Porque fora esse o lugar escolhido para as primeiras honras do assalto? Porque, em vez de correr imediatamente à cadeia, forçá-la, quebrar-lhe os ferrolhos, soltar os sentenciados, tinha Luiz Soares tomado para o pátio do Carmo, deixando entrever a intenção de atacar a habitação do fidalgo antes do que qualquer outro ponto?
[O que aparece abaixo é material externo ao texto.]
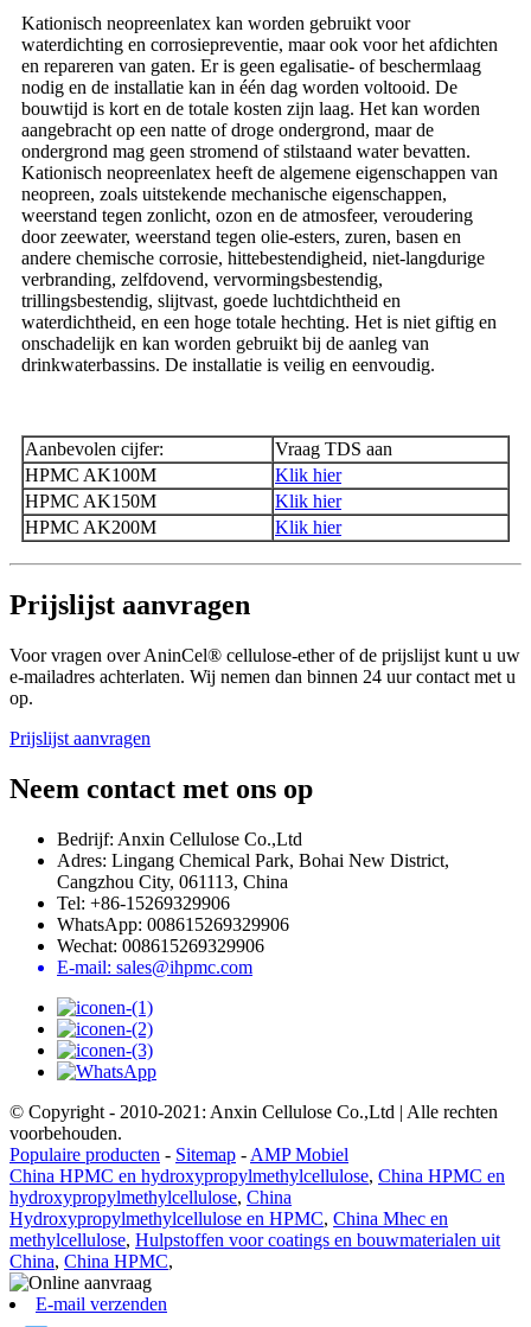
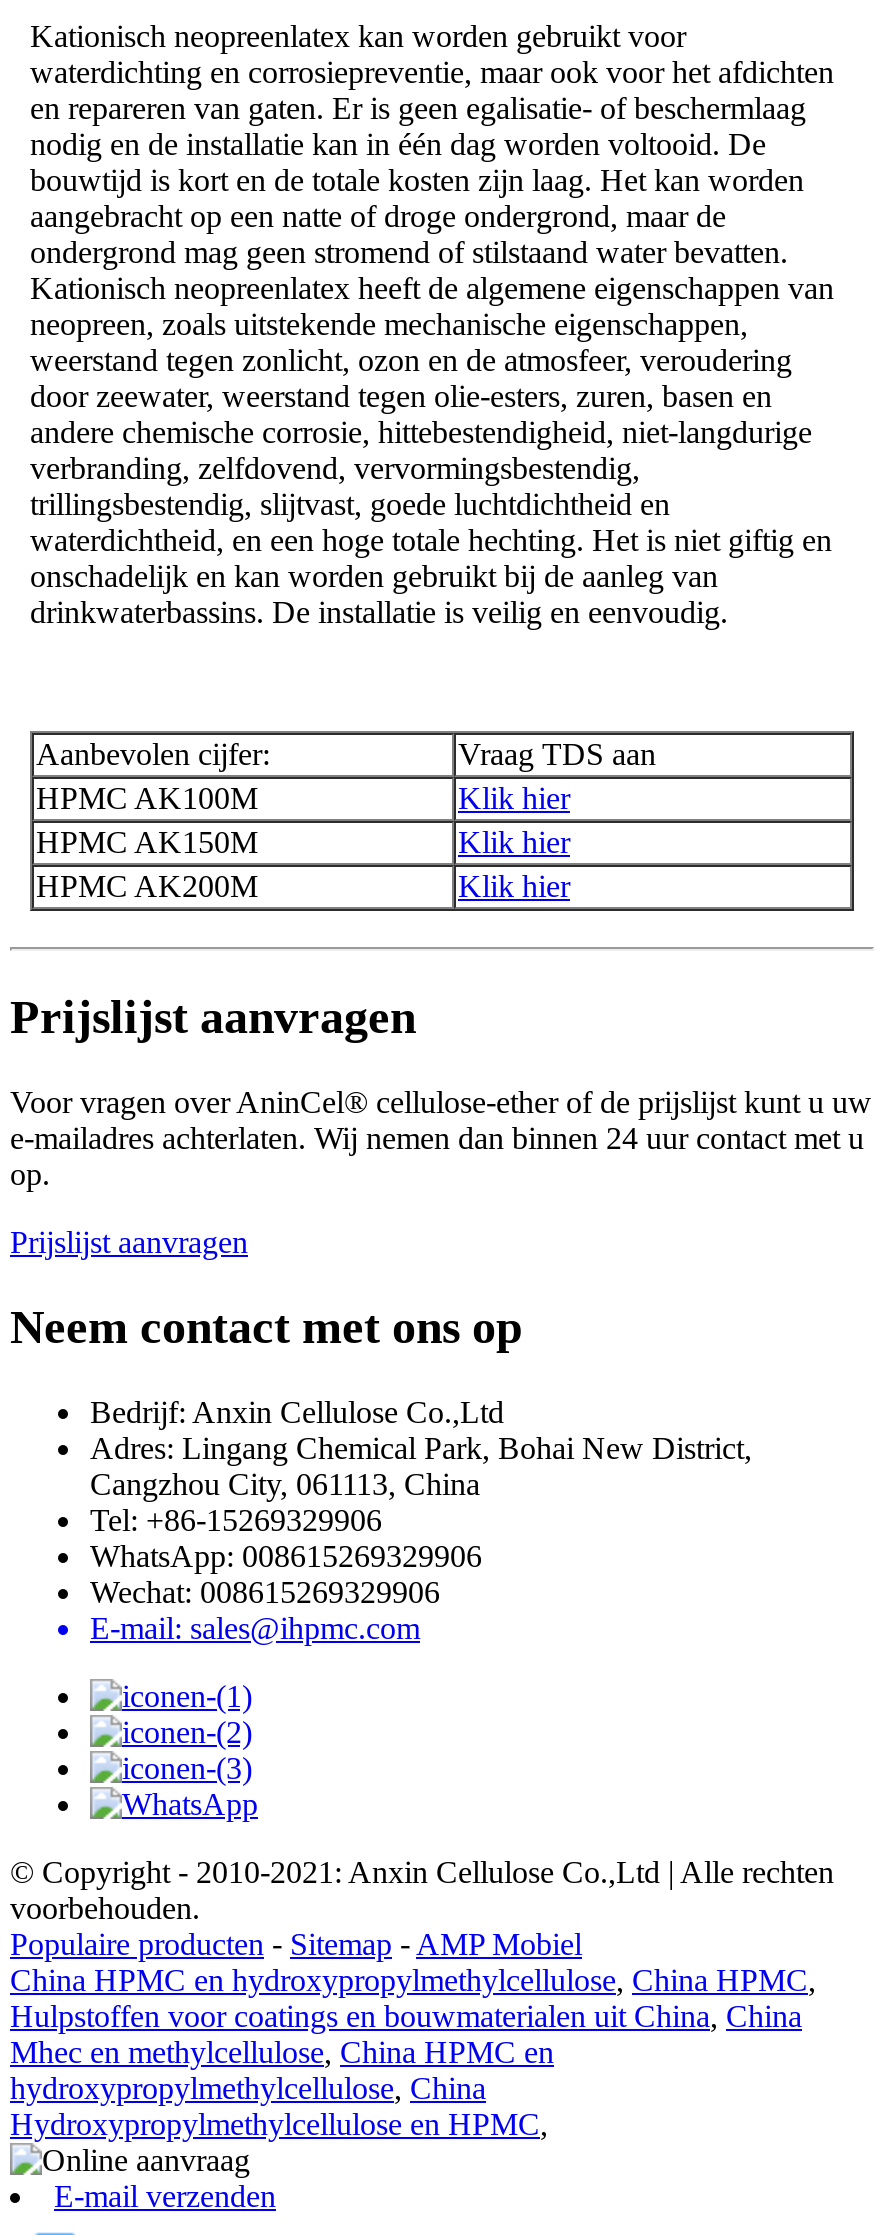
[9,1165,505,1186] China HPMC en hydroxypropylmethylcellulose, China HPMC en -> [10,1963,816,2069] China HPMC en hydroxypropylmethylcellulose, China HPMC, | Hulpstoffen voor coatings en bouwmaterialen uit China, China | Mhec en methylcellulose, China HPMC en
moved [9,1187,292,1207] -> [10,2071,486,2105]: hydroxypropylmethylcellulose, China
[9,1208,500,1271] Hydroxypropylmethylcellulose en HPMC, China Mhec en | methylcellulose, Hulpstoffen voor coatings en bouwmaterialen uit | China, China HPMC, -> [10,2107,548,2141] Hydroxypropylmethylcellulose en HPMC,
A resposta é fácil. Antonio Coelho sabia a hora precisa em que Luiz Soares teria de entrar na vila. Sabia o lugar onde essa entrada devia efetuar-se: era aquém do Tanquinho, e quase fronteiro ao oitão da igreja do Senhor-dosmartirios. Tomando essa direção, escapava às trincheiras de Manoel de Lacerda, como aconteceu.

O negociante, tanto que viu aproximar-se o momento, montou a cavalo e para lá se encaminhou, seguido de cerca de cem homens. Este troço era composto em grande parte de europeus. Era o corpo de sua especial confiança. Coelho o denominava seu estado-maior. Partiram da Rua-de-rosario, ao mesmo tempo que a multidão capitaneada por Jeronimo se dirigia para o lugar onde estacionou.

Quando a gente de Luiz Soares, rompendo os últimos matos, saiu na Rua-dos-martirios, que não era então mais do que o caminho do Tanquinho, achou já ai para o receber o estado-maior dos mascates.